_Data entries_:
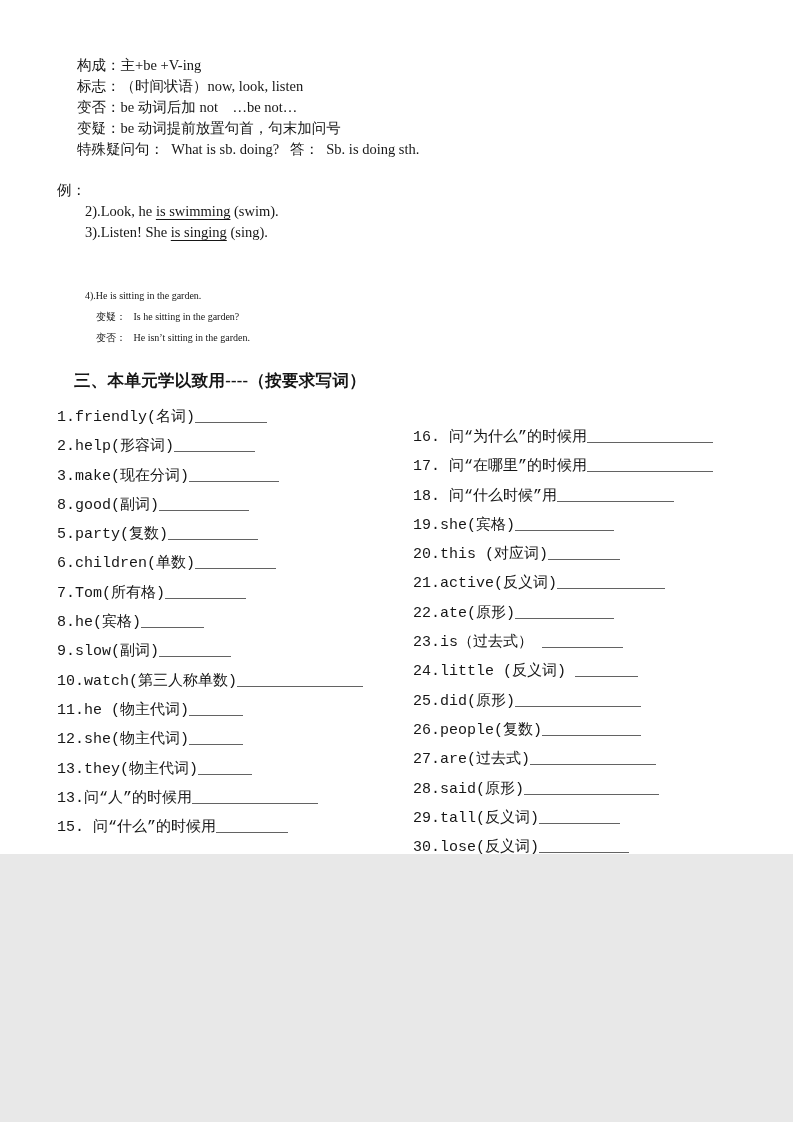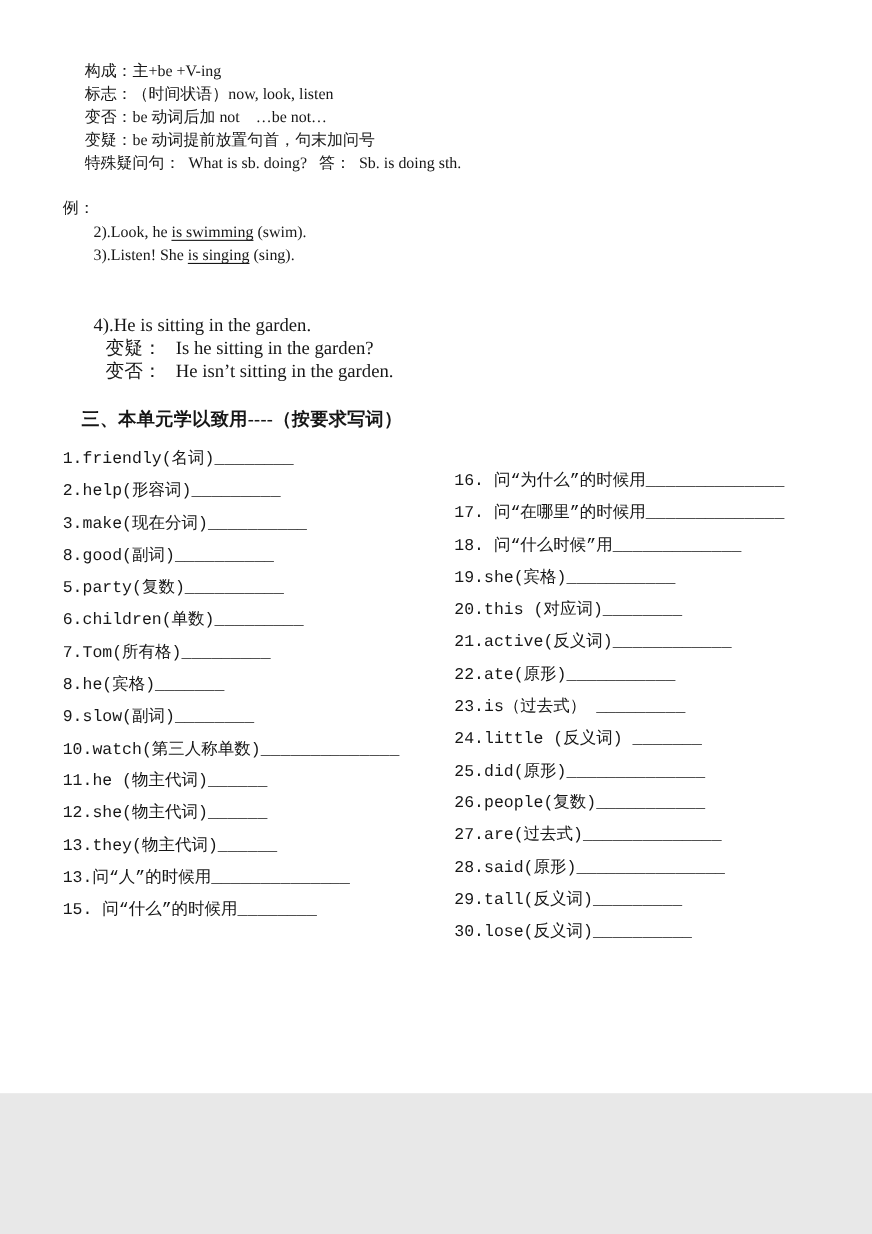--- a/index.html
+++ b/index.html
@@ -1,19 +1,19 @@
 <!DOCTYPE html>
 <html><head>
 <meta charset="utf-8">
 <style>
   html, body { margin: 0; padding: 0; background: #e8e8e8; }
   .page {
     position: relative;
     width: 793px;
-    height: 994px;
+    height: 854px;
     margin: 0 auto;
     background: #ffffff;
     color: #161616;
     font-family: "Liberation Serif", "DejaVu Serif", serif;
     overflow: hidden;
   }
   .txt { white-space: pre-wrap; }
 
   .grammar {
     position: absolute;
@@ -38,21 +38,21 @@
     line-height: 21px;
   }
   .u {
     text-decoration: underline;
     text-underline-offset: 3px;
   }
   .example4 {
     position: absolute;
     left: 85px;
     top: 285px;
-    font-size: 17px;
+    font-size: 10px;
     line-height: 21px;
   }
   .example4 .sub { padding-left: 11px; }
 
   .section-heading {
     position: absolute;
     left: 74px;
     top: 370px;
     font-size: 16.5px;
     font-weight: bold;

_Exercise goal_: Each line in the data that holds the word "left" must be copied.

_Reply_:
     left: 85px;
   .example4 .sub { padding-left: 11px; }
     left: 74px;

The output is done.